The close-up of a grey metal door frame set into pale stone captures the project's tectonic ambition in miniature. The visible construction joints around the frame are left unpatched, showing where stone blocks were cut and fitted around the opening. It is the kind of detail that separates buildings designed at 1:100 from those designed at 1:1. Studio gamp! clearly worked through the thresholds at full scale, ensuring that each transition between materials is legible and considered.
Plans and Drawings





The site plan confirms what the photographs suggest: the building footprint is not a single rectangle but a loosely arranged set of volumes threaded among existing tree canopies. Topographic contours indicate the slope that the stone base absorbs. The floor plans reveal compact, efficiently organized interiors. One plan shows an angular living area with angled glazing oriented toward landscape views, flanked by bedrooms and bathrooms. Another depicts a tighter dwelling with a central bathroom core and peripheral service spaces, the kind of disciplined plan organization that makes small rooms feel generous.

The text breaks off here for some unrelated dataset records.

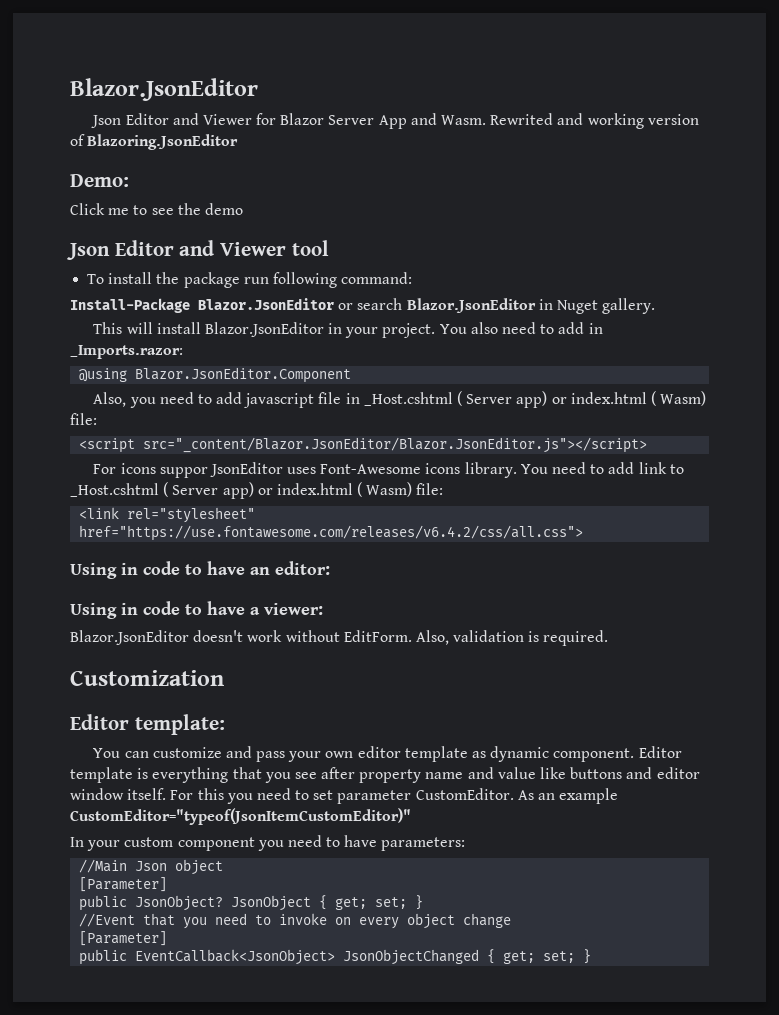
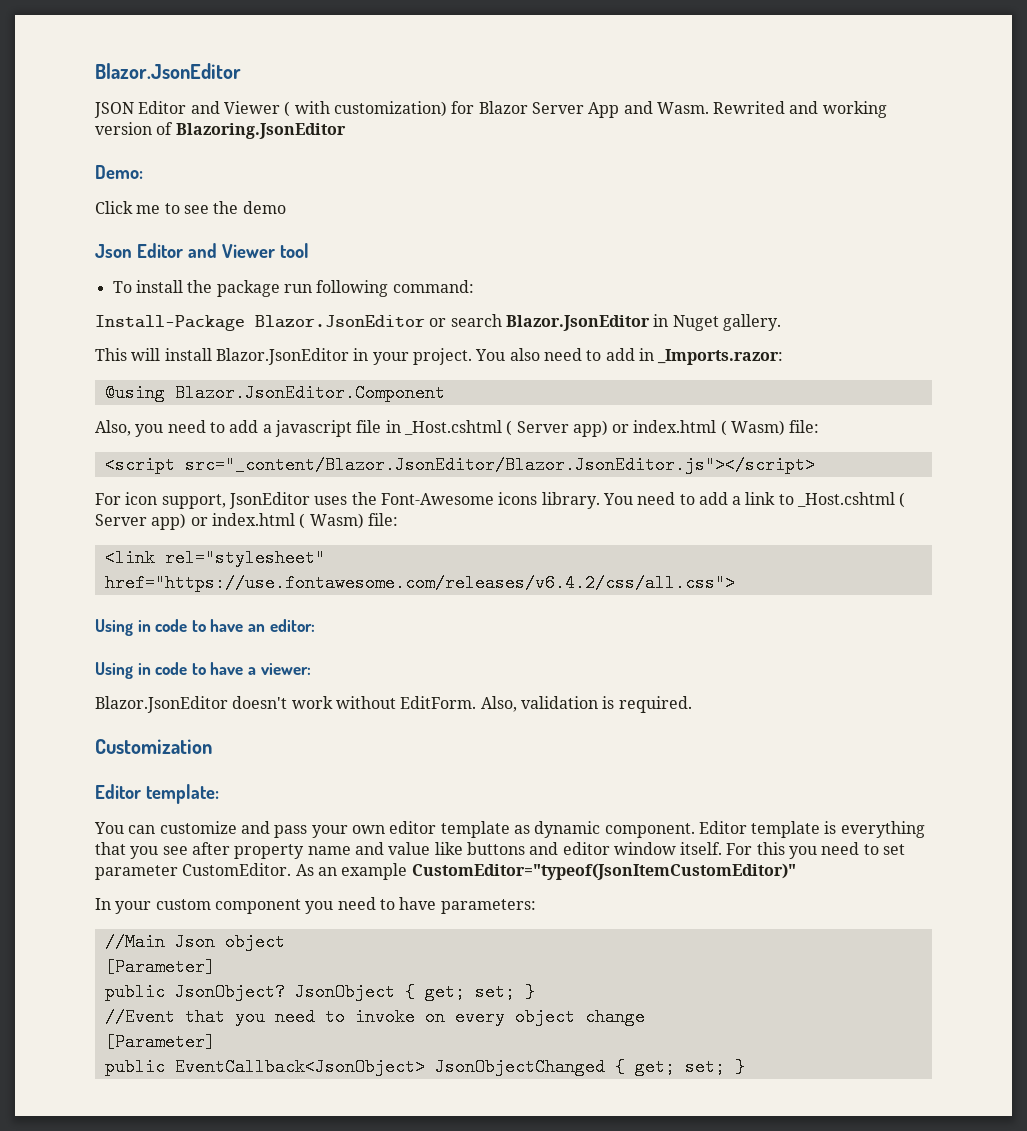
- Json Editor and Viewer for Blazor Server App and Wasm.
+ JSON Editor and Viewer ( with customization) for Blazor Server App and Wasm.
- Also, you need to add javascript file in _Host.cshtml ( Server app) or index.html ( Wasm) file:
+ Also, you need to add a javascript file in _Host.cshtml ( Server app) or index.html ( Wasm) file:
- For icons suppor JsonEditor uses Font-Awesome icons library.
+ For icon support, JsonEditor uses the Font-Awesome icons library.
- You need to add link to _Host.cshtml ( Server app) or index.html ( Wasm) file:
+ You need to add a link to _Host.cshtml ( Server app) or index.html ( Wasm) file:

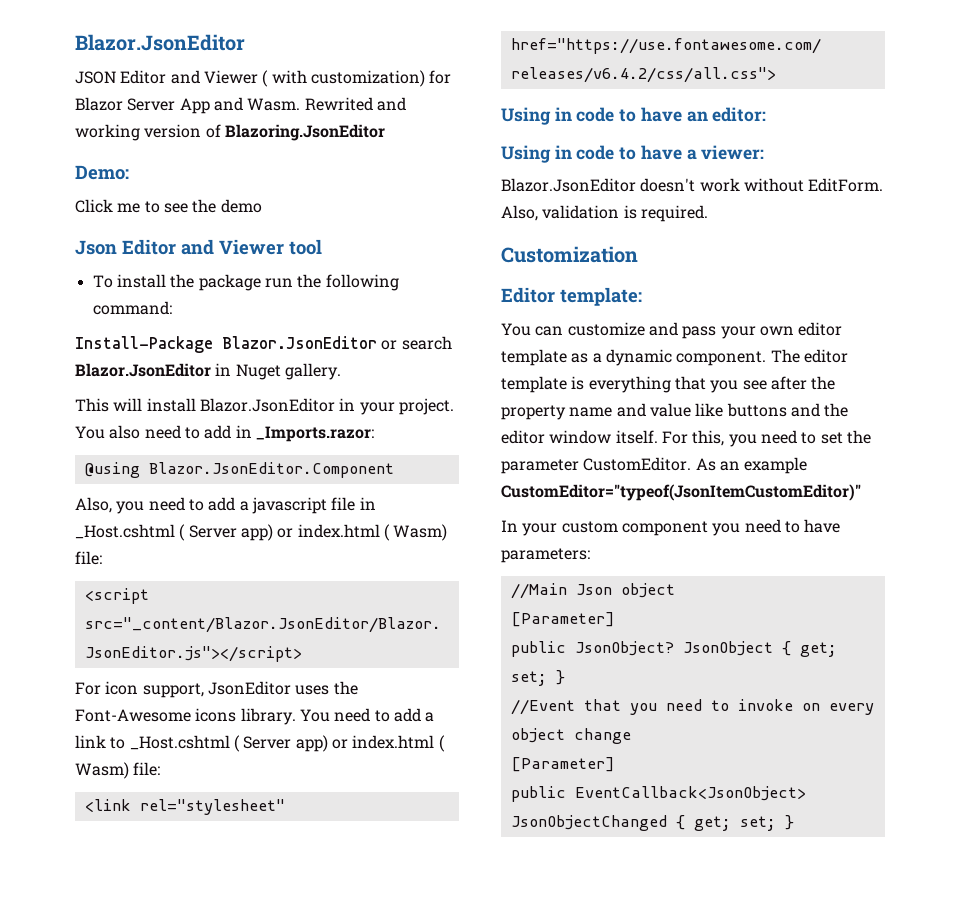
- To install the package run following command:
+ To install the package run the following command:
- You can customize and pass your own editor template as dynamic component.
+ You can customize and pass your own editor template as a dynamic component.
- Editor template is everything that you see after property name and value like buttons and editor window itself.
+ The editor template is everything that you see after the property name and value like buttons and the editor window itself.
- For this you need to set parameter CustomEditor.
+ For this, you need to set the parameter CustomEditor.

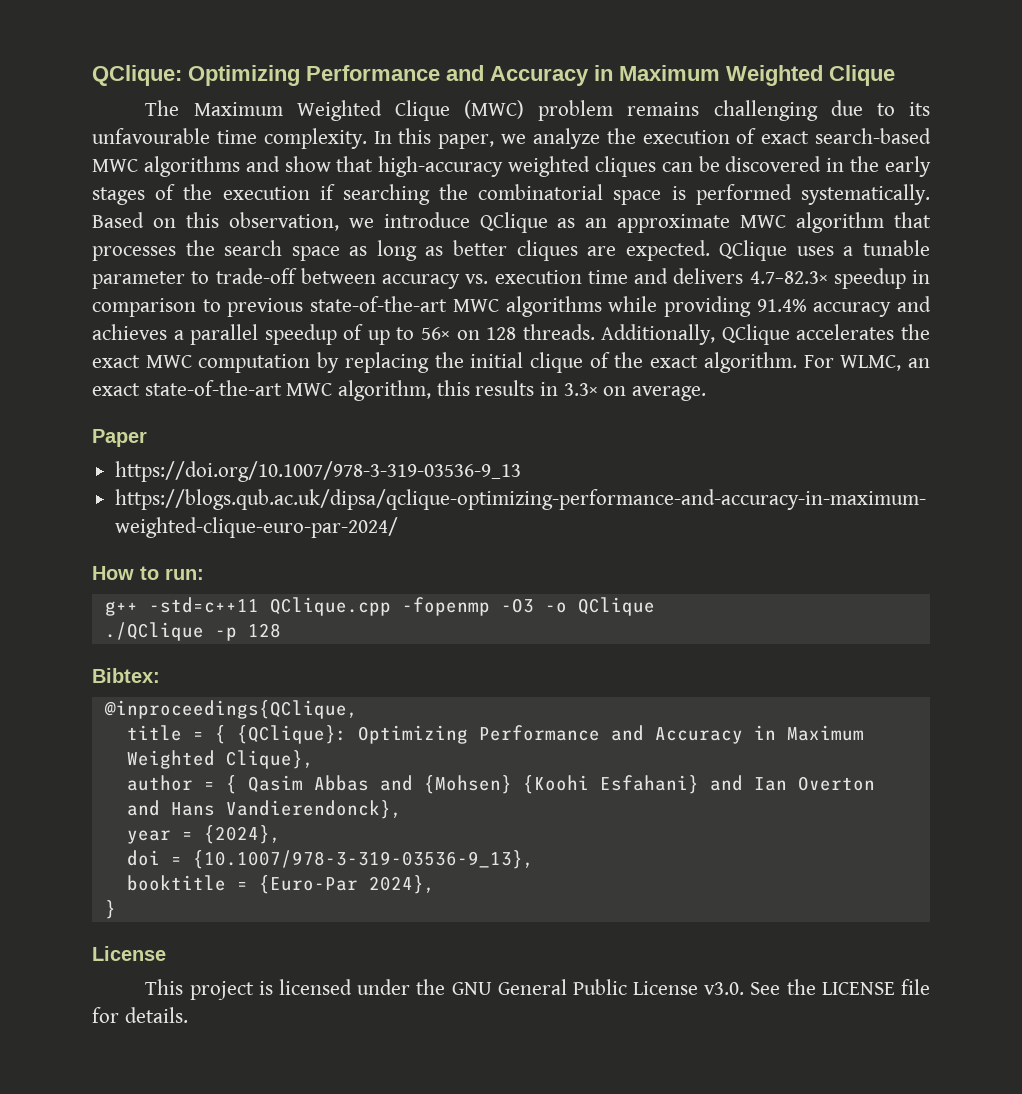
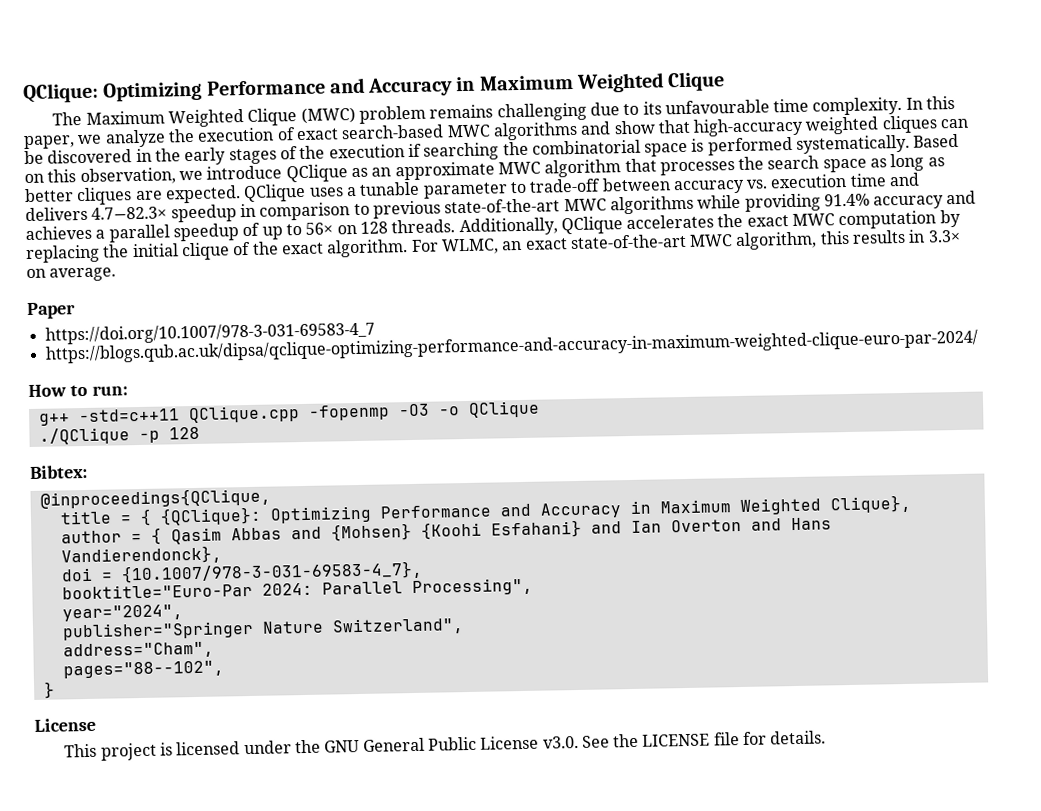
- https://doi.org/10.1007/978-3-319-03536-9_13
+ https://doi.org/10.1007/978-3-031-69583-4_7
- year = {2024},
- doi = {10.1007/978-3-319-03536-9_13},
- booktitle = {Euro-Par 2024},
+ doi = {10.1007/978-3-031-69583-4_7},
+ booktitle="Euro-Par 2024: Parallel Processing",
+ year="2024",
+ publisher="Springer Nature Switzerland",
+ address="Cham",
+ pages="88--102",

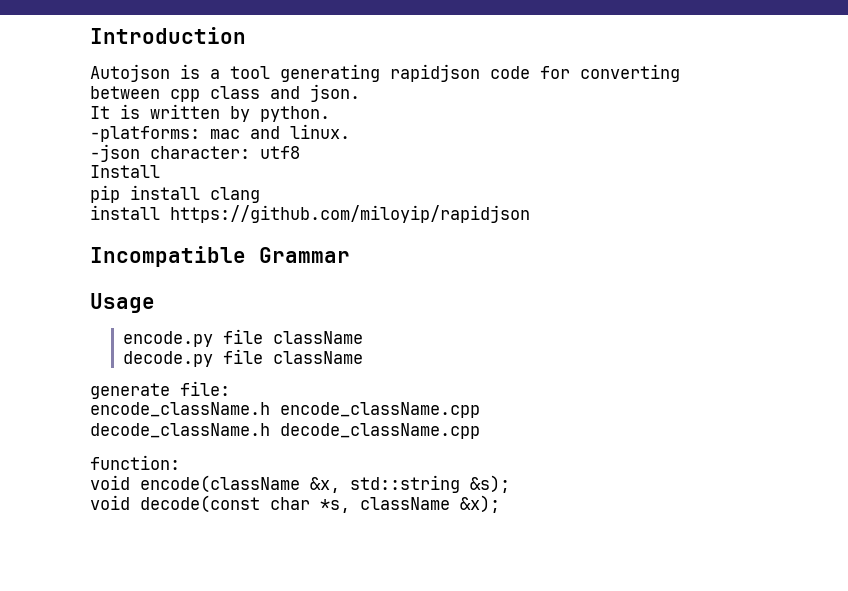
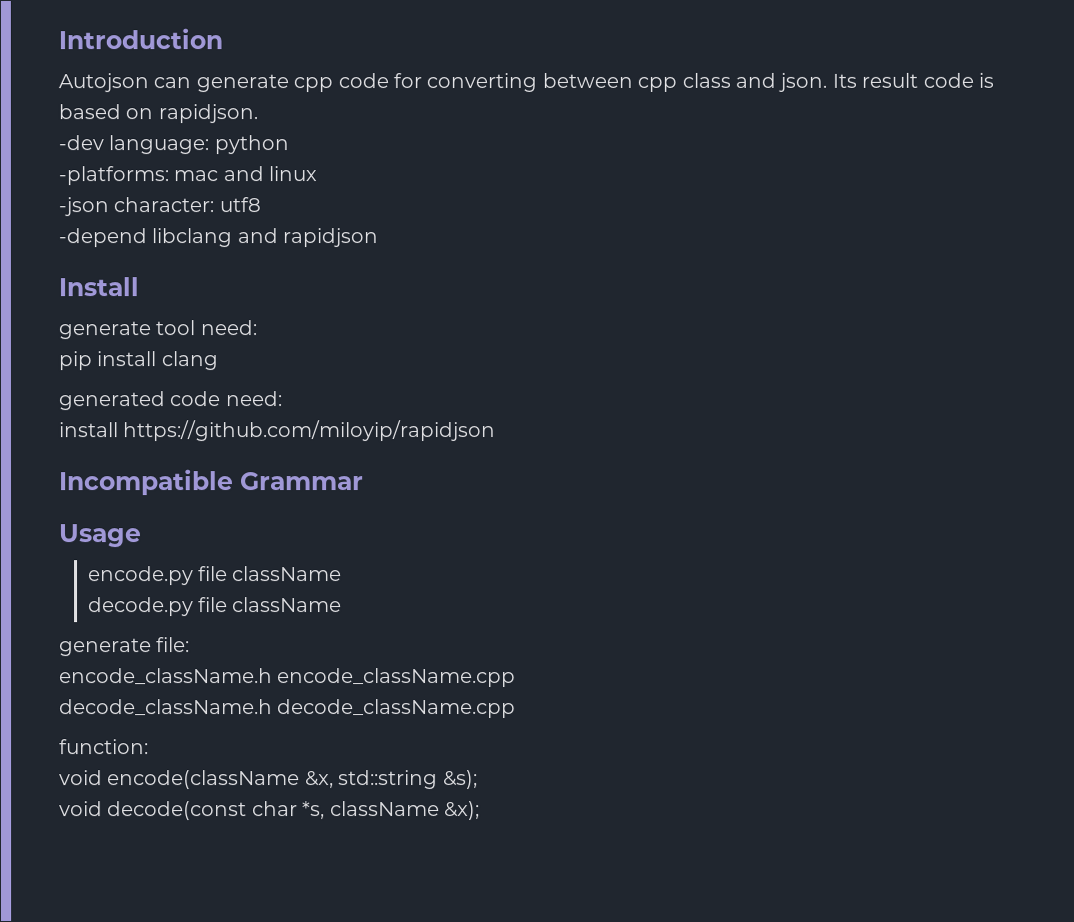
- Autojson is a tool generating rapidjson code for converting between cpp class and json.
- It is written by python.
+ Autojson can generate cpp code for converting between cpp class and json. Its result code is based on rapidjson.
+ -dev language: python
- -platforms: mac and linux.
+ -platforms: mac and linux
+ -depend libclang and rapidjson
  Install
+ generate tool need:
+ generated code need:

The watercolor sketches are a welcome inclusion. They show the project in its earliest conceptual phase: a stone-based building nestled beside mature trees, with clerestory windows and a horizontal profile. The pink flowering trees and golden ground plane in the studies suggest the architects were thinking about seasonal color from the very beginning. These are not presentation renderings; they are thinking tools, and they reveal a studio that designs by hand before it designs by computer.
Why This Project Matters
Rural residential architecture in Italy too often falls into one of two traps: the pseudo-farmhouse that cosplays as heritage, or the white-box interloper that ignores context entirely. The Blue House does neither. By fragmenting the program, grounding the base in local stone, and letting existing trees dictate the site plan, Studio gamp! arrives at a third position that is both contemporary and embedded. The project demonstrates that you can use traditional materials and pitched roofs without being conservative, and you can make sharp formal decisions without being indifferent to place.
At a moment when rural land across southern Europe is attracting new investment and new construction, the Blue House offers a model for how to build with ambition and restraint simultaneously. The lesson is spatial, not stylistic: break the volume, respect the trees, let the materials age. It sounds simple. Very few projects actually pull it off.
Blue House by Studio gamp!, Italy. Photographs by Lorenzo Zandri.